I also felt as though some of the stories and characterizations were redundant. Covering the Ahab portions included much rehashing of the Jezebel spirit, and I felt that some of this content was a little repetitive with earlier sections of the book. I did appreciate the prayers for guidance throughout, and the need to help some see how disastrous and conniving this type of spiritual poison can be. I was, though, a little disturbed by the lack of forgiveness, and even to a certain extent, the very real bitterness, that seemed to flow from the pages. God clearly tells us to love our enemies and pray for those who persecute us. This book seems intent on pointing out flaws, describing an administrative method for dealing with the issues, but lacks the compassion that must be part of the package as well.

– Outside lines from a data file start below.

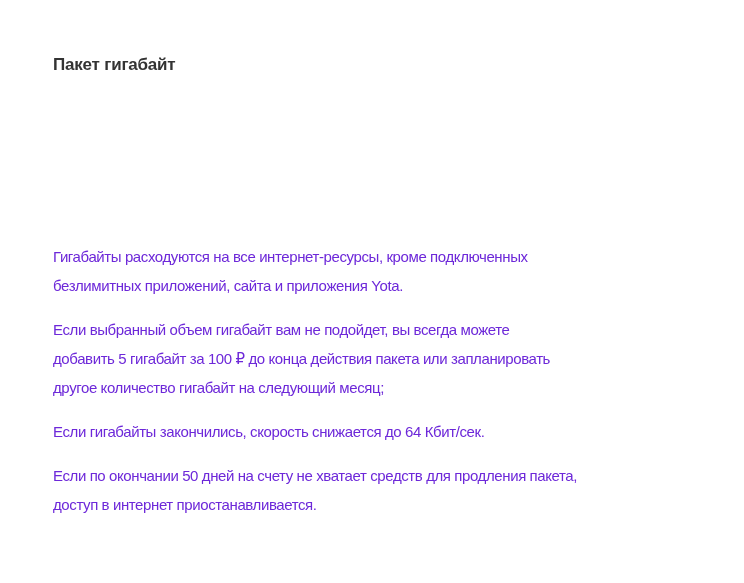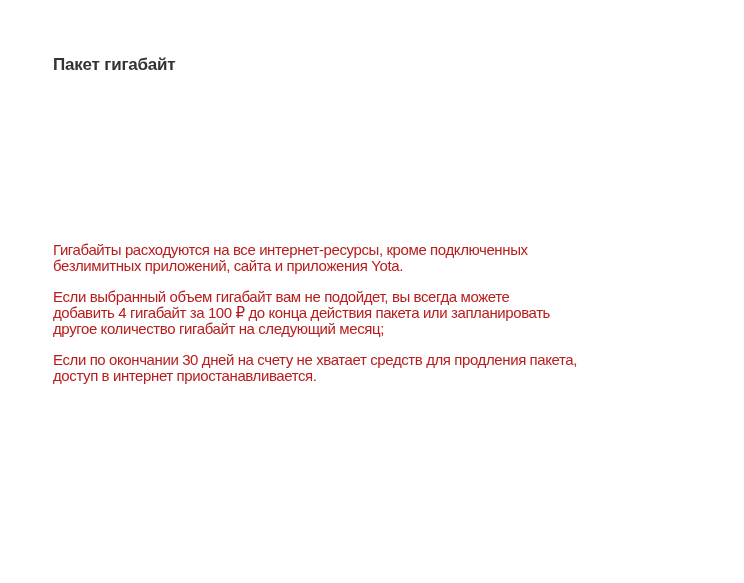--- a/index.html
+++ b/index.html
@@ -34,8 +34,8 @@
   }
   .paragraph {
     font-size: 15px;
-    line-height: 16px;
-    color: #b91c1c;
+    line-height: 29px;
+    color: #6d28d9;
     letter-spacing: -0.4px;
     white-space: pre;
     margin-bottom: 15px;

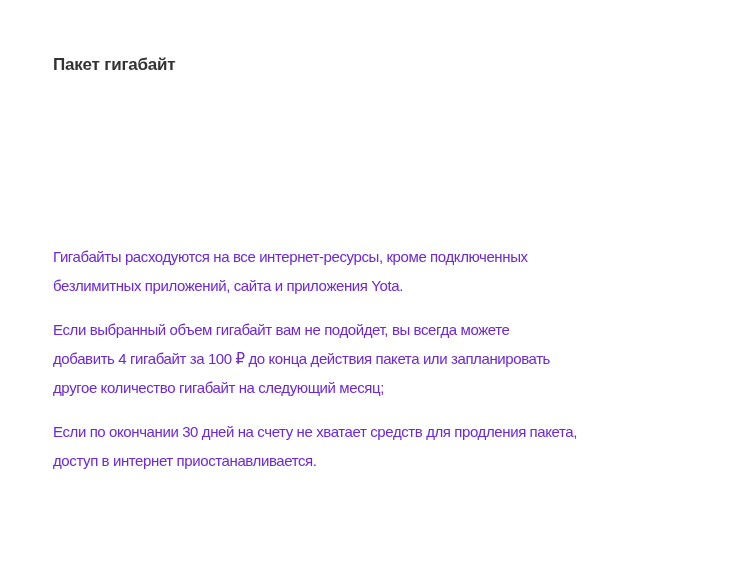--- a/index.html
+++ b/index.html
@@ -61,7 +61,7 @@
       <div class="paragraph">Гигабайты расходуются на все интернет-ресурсы, кроме подключенных
 безлимитных приложений, сайта и приложения Yota.</div>
       <div class="paragraph">Если выбранный объем гигабайт вам не подойдет, вы всегда можете
-добавить 4 гигабайт за 100 ₽ до конца действия пакета или запланировать
+добавить 5 гигабайт за 100 ₽ до конца действия пакета или запланировать
 другое количество гигабайт на следующий месяц;</div>
       <div class="paragraph">Если по окончании 30 дней на счету не хватает средств для продления пакета,
 доступ в интернет приостанавливается.</div>

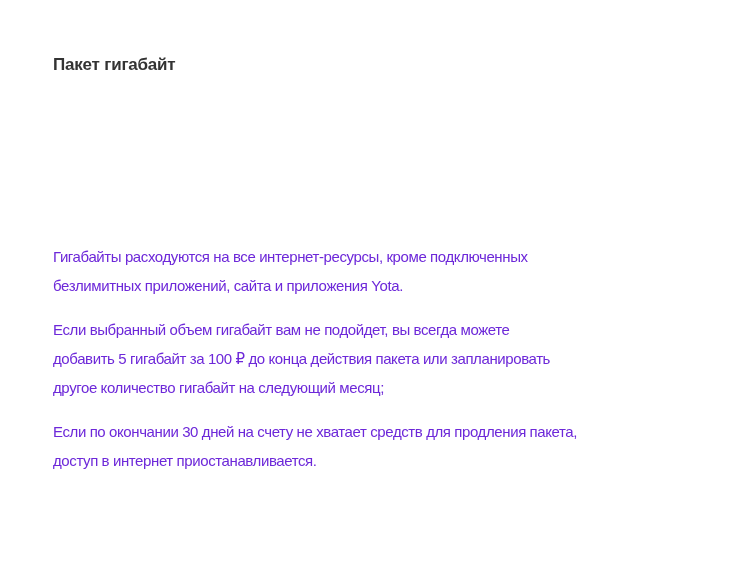--- a/index.html
+++ b/index.html
@@ -63,6 +63,7 @@
       <div class="paragraph">Если выбранный объем гигабайт вам не подойдет, вы всегда можете
 добавить 5 гигабайт за 100 ₽ до конца действия пакета или запланировать
 другое количество гигабайт на следующий месяц;</div>
+      <div class="paragraph">Если гигабайты закончились, скорость снижается до 64 Кбит/сек.</div>
       <div class="paragraph">Если по окончании 30 дней на счету не хватает средств для продления пакета,
 доступ в интернет приостанавливается.</div>
     </div>

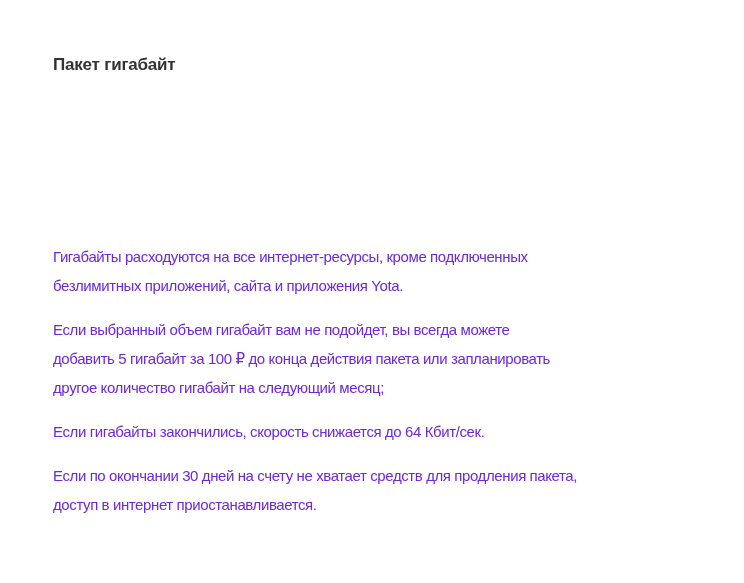--- a/index.html
+++ b/index.html
@@ -64,7 +64,7 @@
 добавить 5 гигабайт за 100 ₽ до конца действия пакета или запланировать
 другое количество гигабайт на следующий месяц;</div>
       <div class="paragraph">Если гигабайты закончились, скорость снижается до 64 Кбит/сек.</div>
-      <div class="paragraph">Если по окончании 30 дней на счету не хватает средств для продления пакета,
+      <div class="paragraph">Если по окончании 50 дней на счету не хватает средств для продления пакета,
 доступ в интернет приостанавливается.</div>
     </div>
 </div>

Those who would harm the church must be dealt with, but in such a way to not presume they are beyond the Lord's help. That theme felt prevalent in the book, and while I get that this is a very dangerous adversary, it is not our place to presume that certain circumstances require other than a Great Commandment response. When we do, we have let the enemy defeat us in another way.
Disclosure of Material Connection: I received this book free from the publisher. I was not required to write a positive review. The opinions I have expressed are my own. I am disclosing this in accordance with the Federal Trade Commission's 16 CFR, Part 255
Confronting Jezebel is an informative, easy to understand book on the Jezebel spirit in our lives but also within the church with guidance on how to respond to those who possess this controlling/demonic spirit.
Very helpful to have Biblical references available as we try to deal with this issue.
This is a heavy book in many ways...it is something that you need to pray about...pray through...and realize that even if you don't believe in a "Jezebel Spirit" there are truly people out there with the characteristics listed in this book that manipulate and destroy other peoples lives and their ministries.
This is not a book to read straight through. Please stop and meditate on the things being said and pray over them. Ask the Holy Spirit to show you truth...remember the truth will set you free.
If you see things about yourself or others in this book...repent if it is about yourself...get an accountability partner...and ask your Pastor to help you walk through it...if it is about someone else...pray for them...believe me they need all the prayers they can get, as well as all of us do.
This has been an enlightening book for me...and I hope you grow as you read...i am not going to say you will enjoy this book..because it is heavy and serious...but you can grow...and we all need to grow closer to Christ and to become more like HIM!
This is a great book. But would have better been named, Sampson confronts Deliah because that is exactly what it is and what it does.
What Sampson says is true, but I know a Christian who admits to struggles with the thirst for power and after having gotten to know her I find that to be an honest admission on her part. She says you have to learn how to 'let go and let God' and shes 100% right. And that is what Sampson is trying so round about to say! Let go of the thirst for power and let God control you and your life!
The bulk of the book is devoted to discussing what the Jezebel demonic spirit looks like, as in controlling, manipulative etc. The end of the book offers help and its brief; yes because it is a simple fix!!! Pray, ask God to help; let go and let God. Its that simple.
I received a free copy of this book ffrom Chosen Books for writing a review.